Als «eine Laune, Fingerübungen», zu denen ihn sein «Humor verführte», bezeichnet Friedrich Dürrenmatt seine Karikaturen. Bereits während der Gymnasialzeit bot der Deutschunterricht genügend Nahrung; es entstanden die ersten Zeichnungen zu Goethes Faust sowie 1940 ein siebenteiliger Zyklus, in welchem Dürrenmatt das Thema vertieft und pointiert abhandelte. Die Zeichnungen wurden häufig in Lokalen spontan dahingekritzelt. So schwirrt auf einer Weinkarte des Berner Klötzlikellers Dürrenmatts Geist bildlich über seine Kollegen hinweg (Tuschzeichnung «Wir in 50 Jahren»). In den 50er und 60er Jahren wurde die berühmte Zürcher Kronenhalle Dürrenmatts bevorzugter Aufenthaltsort. Wo sich Künstler, Literaten und Musiker trafen, wo die Premierefeiern des Zürcher Schauspielhauses begangen wurden, kehrte Dürrenmatt, wie er sagte, heim und nicht ein.
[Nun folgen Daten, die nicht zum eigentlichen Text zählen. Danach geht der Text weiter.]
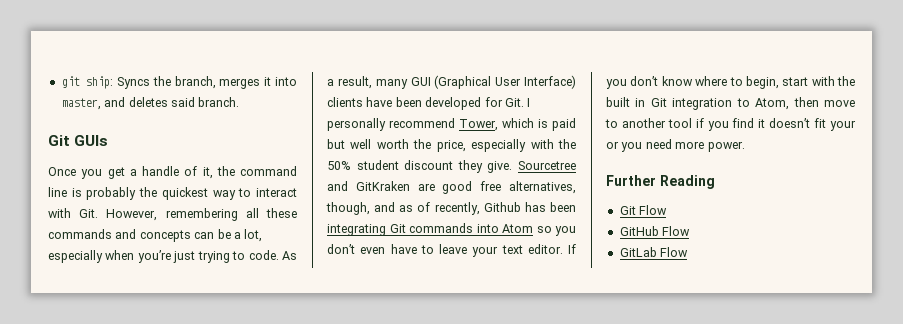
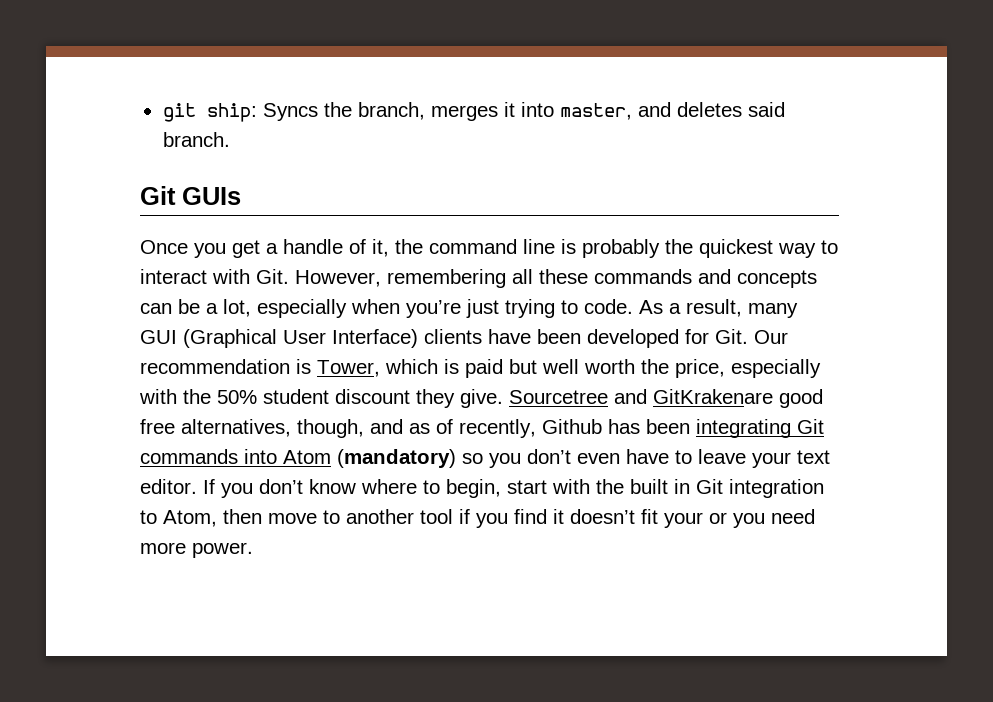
- As a result, many GUI (Graphical User Interface) clients have been developed for Git. I personally recommend Tower, which is paid but well worth the price, especially with the 50% student discount they give.
+ As a result, many GUI (Graphical User Interface) clients have been developed for Git. Our recommendation is Tower, which is paid but well worth the price, especially with the 50% student discount they give.
- Sourcetree and GitKraken are good free alternatives, though, and as of recently, Github has been integrating Git commands into Atom so you don’t even have to leave your text editor.
+ Sourcetree and GitKrakenare good free alternatives, though, and as of recently, Github has been integrating Git commands into Atom (mandatory) so you don’t even have to leave your text editor.
- Further Reading
- Git Flow
- GitHub Flow
- GitLab Flow

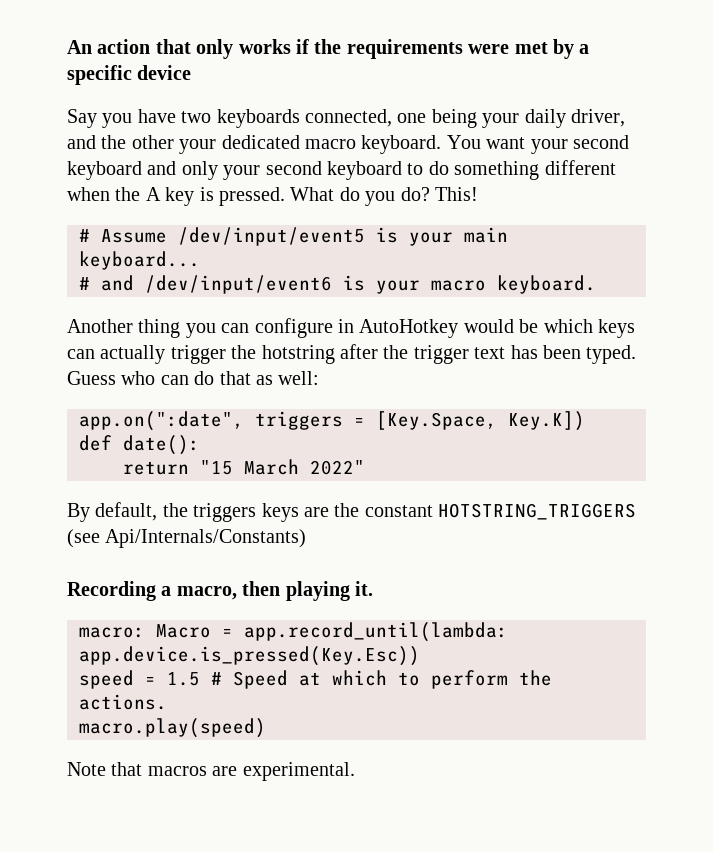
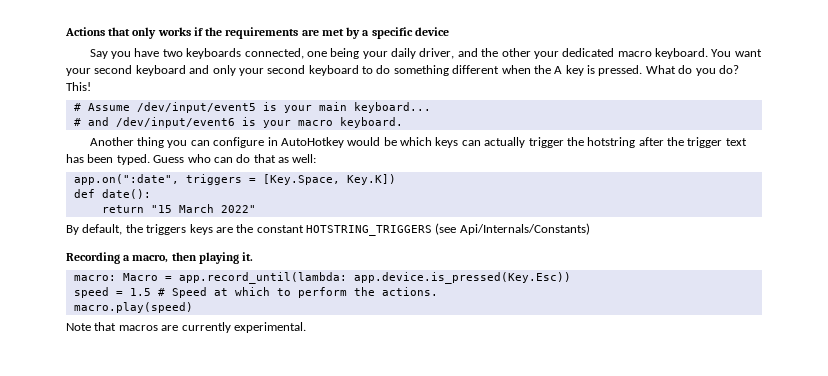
- An action that only works if the requirements were met by a specific device
+ Actions that only works if the requirements are met by a specific device
- Note that macros are experimental.
+ Note that macros are currently experimental.

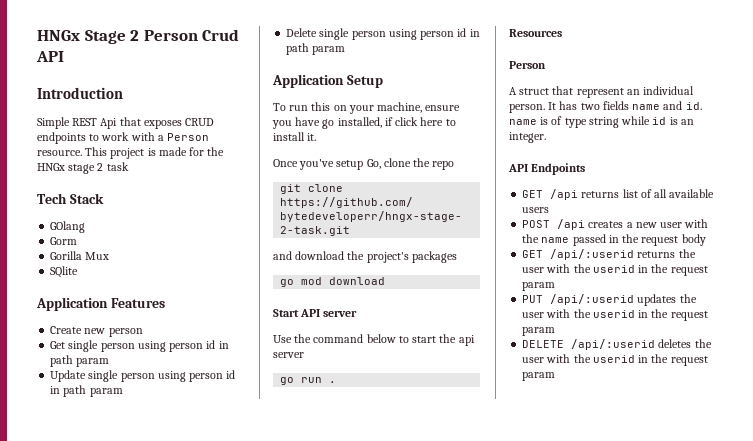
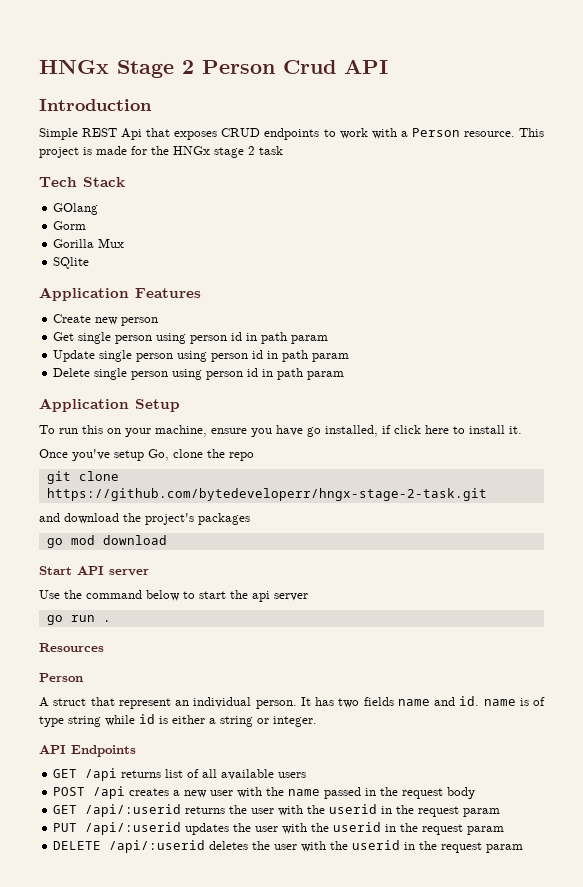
- It has two fields name and id. name is of type string while id is an integer.
+ It has two fields name and id. name is of type string while id is either a string or integer.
Während einer solchen Premierefeier entstanden die Karikaturen zum Meteor (Uraufführung am 20.01.1966). In der Komödie um den Nobelpreisträger Wolfgang Schwitter, der sterben will und nicht sterben kann, spielte Leonard Steckel die Hauptrolle, dessen darstellerische Intensität Dürrenmatt zeichnerisch festhält. Den Misserfolg der Komödie »Herkules und der Stall des Augias« verarbeitet der Autor in einer Serie von Karikaturen, die das Centre Dürrenmatt neu erworben hat und in dieser Ausstellung erstmals zeigt. Indem es nun die Kritiker sind, die sich auf Herkules stürzen, variiert Dürrenmatt die literarische Vorlage.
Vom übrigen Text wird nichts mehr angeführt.